WHAT IS REQUIRED:
Scan the records for lines holding "ffffff". Say how many there are and give nothing else.

Start of DATA FOR THIS EXERCISE

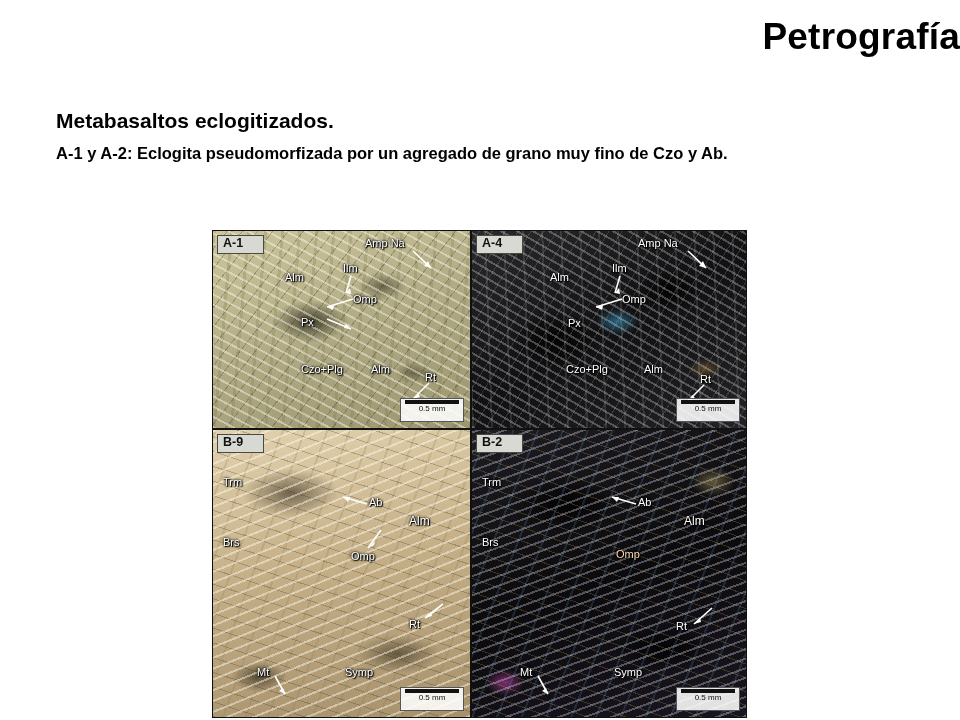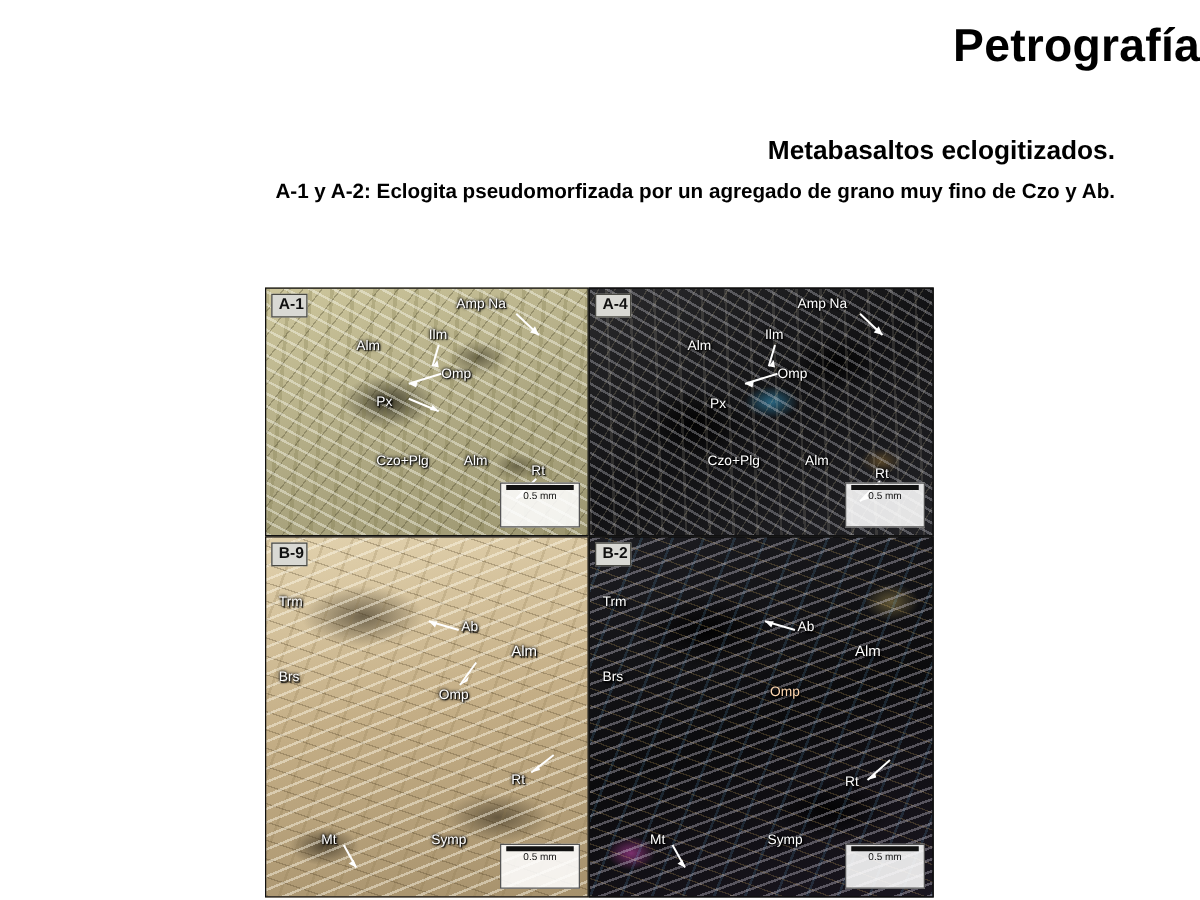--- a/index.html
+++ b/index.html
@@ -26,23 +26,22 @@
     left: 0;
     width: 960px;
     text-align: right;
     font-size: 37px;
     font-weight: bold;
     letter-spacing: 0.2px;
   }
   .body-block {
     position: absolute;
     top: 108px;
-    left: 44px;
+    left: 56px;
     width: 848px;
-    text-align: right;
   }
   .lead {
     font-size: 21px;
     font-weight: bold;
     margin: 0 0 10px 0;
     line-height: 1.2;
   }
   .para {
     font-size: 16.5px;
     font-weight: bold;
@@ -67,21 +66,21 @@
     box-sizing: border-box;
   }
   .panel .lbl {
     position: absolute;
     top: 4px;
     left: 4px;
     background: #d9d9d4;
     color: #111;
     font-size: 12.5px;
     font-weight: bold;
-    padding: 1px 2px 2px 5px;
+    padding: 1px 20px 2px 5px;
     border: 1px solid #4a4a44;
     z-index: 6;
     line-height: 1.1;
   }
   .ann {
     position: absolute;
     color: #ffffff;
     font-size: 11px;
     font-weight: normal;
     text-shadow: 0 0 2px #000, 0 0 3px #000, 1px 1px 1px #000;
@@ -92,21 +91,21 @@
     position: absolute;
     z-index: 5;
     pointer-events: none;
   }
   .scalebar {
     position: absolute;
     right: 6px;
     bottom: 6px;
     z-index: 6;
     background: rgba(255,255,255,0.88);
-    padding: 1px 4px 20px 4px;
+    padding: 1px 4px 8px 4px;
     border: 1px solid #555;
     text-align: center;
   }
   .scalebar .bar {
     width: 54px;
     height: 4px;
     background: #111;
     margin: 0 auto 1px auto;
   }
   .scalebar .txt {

End of DATA FOR THIS EXERCISE
Start of DATA FOR THIS EXERCISE

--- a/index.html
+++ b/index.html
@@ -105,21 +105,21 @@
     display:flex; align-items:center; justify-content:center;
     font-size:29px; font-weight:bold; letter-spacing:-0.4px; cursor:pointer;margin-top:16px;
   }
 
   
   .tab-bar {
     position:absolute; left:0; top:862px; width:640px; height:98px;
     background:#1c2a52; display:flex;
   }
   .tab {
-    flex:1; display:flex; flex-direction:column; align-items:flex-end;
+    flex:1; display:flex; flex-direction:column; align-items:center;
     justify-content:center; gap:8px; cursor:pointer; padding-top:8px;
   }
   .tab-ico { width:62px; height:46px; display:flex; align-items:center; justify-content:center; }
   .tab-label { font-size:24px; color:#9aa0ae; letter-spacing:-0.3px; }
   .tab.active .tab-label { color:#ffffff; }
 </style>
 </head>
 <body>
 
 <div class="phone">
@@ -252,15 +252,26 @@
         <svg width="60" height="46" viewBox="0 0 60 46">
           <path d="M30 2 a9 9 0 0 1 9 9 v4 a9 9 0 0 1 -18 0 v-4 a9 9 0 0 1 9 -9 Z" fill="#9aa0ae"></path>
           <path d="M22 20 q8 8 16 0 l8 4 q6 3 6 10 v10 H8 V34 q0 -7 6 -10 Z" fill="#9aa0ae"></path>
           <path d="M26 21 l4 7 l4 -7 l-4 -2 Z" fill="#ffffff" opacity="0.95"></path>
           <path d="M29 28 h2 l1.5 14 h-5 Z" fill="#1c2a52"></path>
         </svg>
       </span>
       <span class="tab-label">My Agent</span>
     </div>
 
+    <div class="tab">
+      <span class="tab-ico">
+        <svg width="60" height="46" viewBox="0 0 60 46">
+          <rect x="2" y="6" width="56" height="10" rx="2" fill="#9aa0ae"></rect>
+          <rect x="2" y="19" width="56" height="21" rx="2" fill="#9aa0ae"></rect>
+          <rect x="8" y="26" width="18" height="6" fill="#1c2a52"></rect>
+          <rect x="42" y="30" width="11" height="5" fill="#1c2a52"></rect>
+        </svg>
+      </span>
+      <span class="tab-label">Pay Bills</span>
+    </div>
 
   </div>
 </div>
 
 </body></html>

End of DATA FOR THIS EXERCISE

TASK ANSWER:
3